State v. Shands, Appellate Case No. 2015-001199

CourtCourt of Appeals of South Carolina
Writing for the CourtTHOMAS, J.
Citation817 S.E.2d 524,424 S.C. 106
Parties The STATE, Respondent, v. Preston SHANDS, Jr., Appellant.
Decision Date13 June 2018
Docket NumberAppellate Case No. 2015-001199,Opinion No. 5569

424 S.C. 106
817 S.E.2d 524

The STATE, Respondent,
v.
Preston SHANDS, Jr., Appellant.

Appellate Case No. 2015-001199
Opinion No. 5569

Court of Appeals of South Carolina.

Heard November 8, 2017
Filed June 13, 2018
Rehearing Denied August 16, 2018


E. Charles Grose, Jr., of Grose Law Firm, of Greenwood, for Appellant.

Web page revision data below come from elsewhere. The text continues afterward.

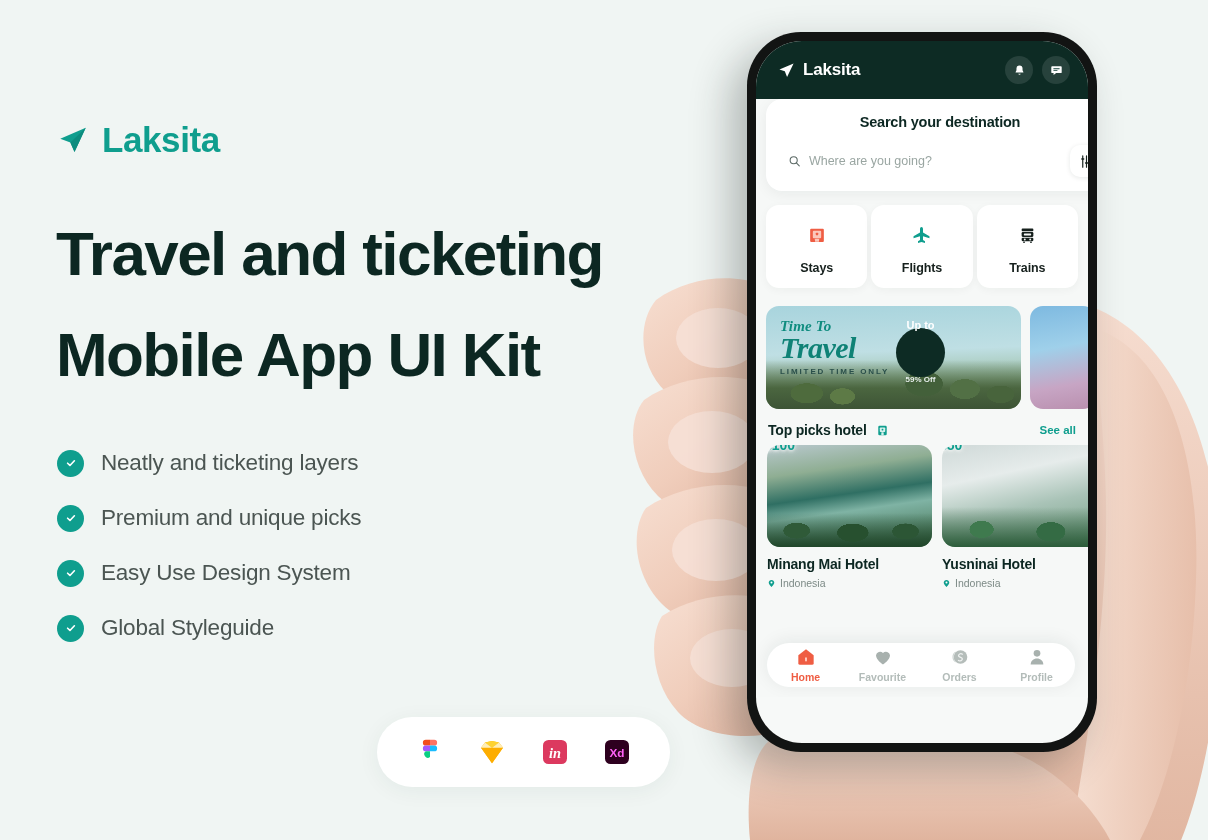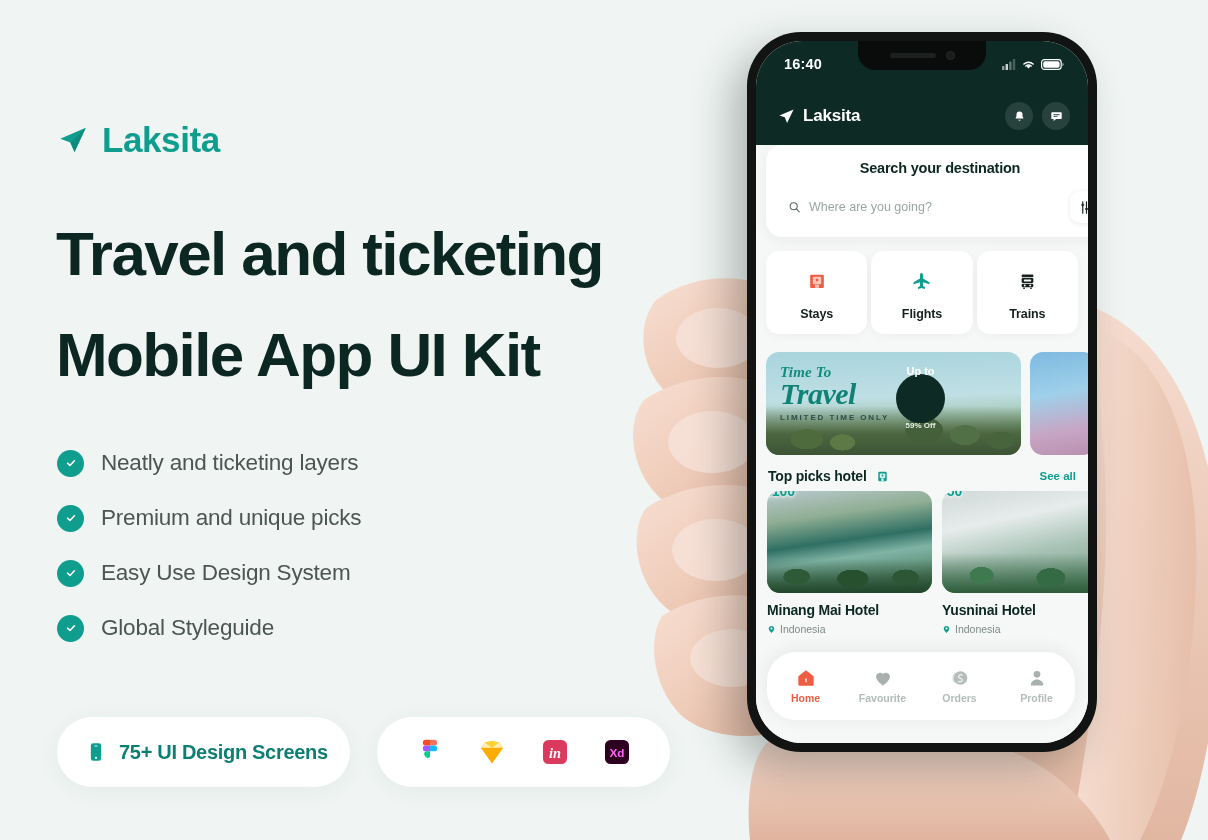"16:40" div.status-bar { html: <div> <div> <div></div> <div></div> </div> <div>16:40</div> <div> <svg> <rect></rect> <rect></rect> <rect></rect> <rect></rect> </svg> <svg> <path></path> <path></path> <path></path> </svg> <svg> <rect></rect> <rect></rect> <path></path> </svg> </div> </div> -> none }
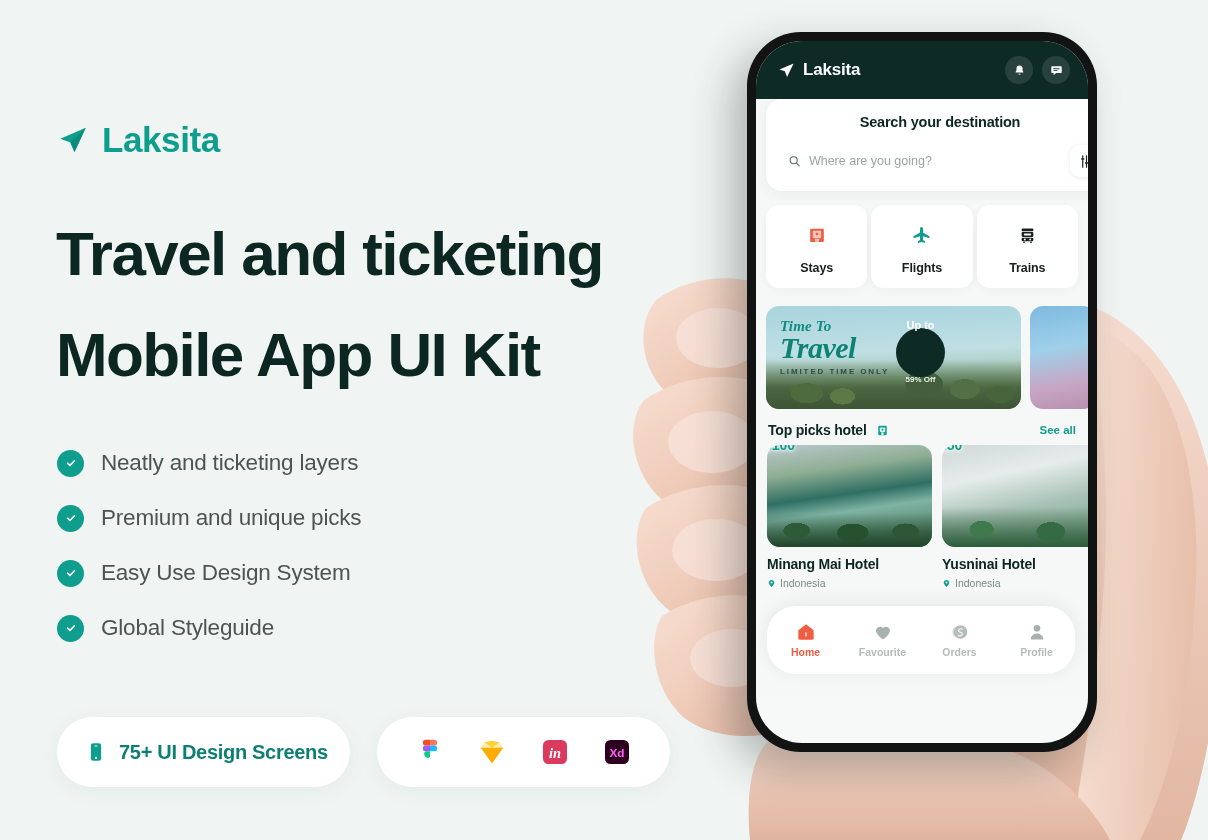"Home" .bottom-nav { bottom: 23px -> 10px; height: 68px -> 44px }
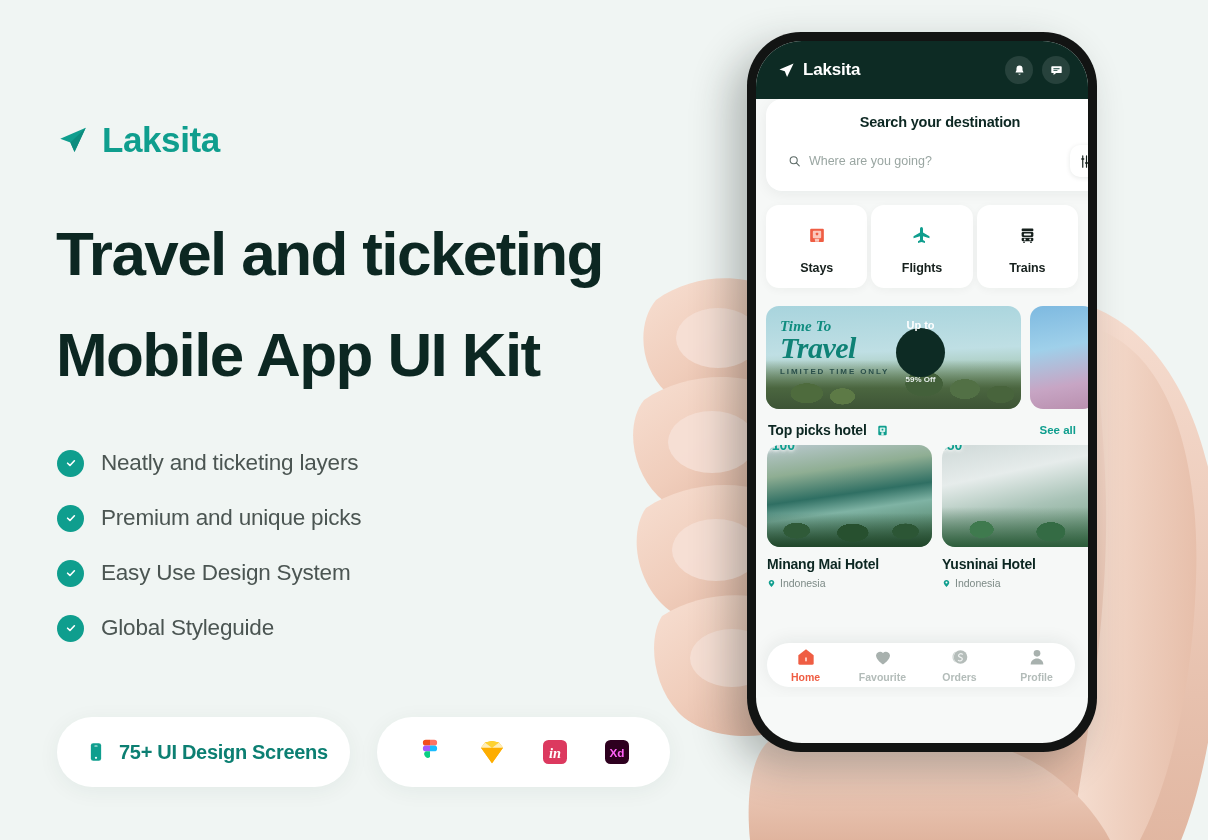"75+ UI Design Screens" div.pill-screens { html: <div> <svg> <rect></rect> <rect></rect> <circle></circle> </svg> <span>75+ UI Design Screens</span> </div> -> none }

Attorney General Alan McCrory Wilson and Assistant Deputy Attorney General David A. Spencer, both of Columbia; and Solicitor David Matthew Stumbo, of Greenwood, all for Respondent.

THOMAS, J.:

424 S.C. 115

Preston Shands, Jr., appeals his convictions for first-degree burglary, kidnapping, attempted murder, first-degree assault and battery, and possession of a weapon during the commission of a violent crime. On appeal, Shands argues the trial court erred by (1) improperly applying the Batson1 comparative juror analysis; (2) refusing to quash the

817 S.E.2d 529

indictments; (3) allowing the State to impeach him with a prior conviction; (4) refusing to charge the jury on involuntary intoxication; (5) denying his motion to strike the State's improper comments during closing argument; (6) instructing the jurors they could infer malice from the use of a deadly weapon; (7) failing to require the State to open fully on the law and facts during its initial closing argument; and (8) denying his motion for directed verdict on the kidnapping charge. We affirm in part and reverse in part.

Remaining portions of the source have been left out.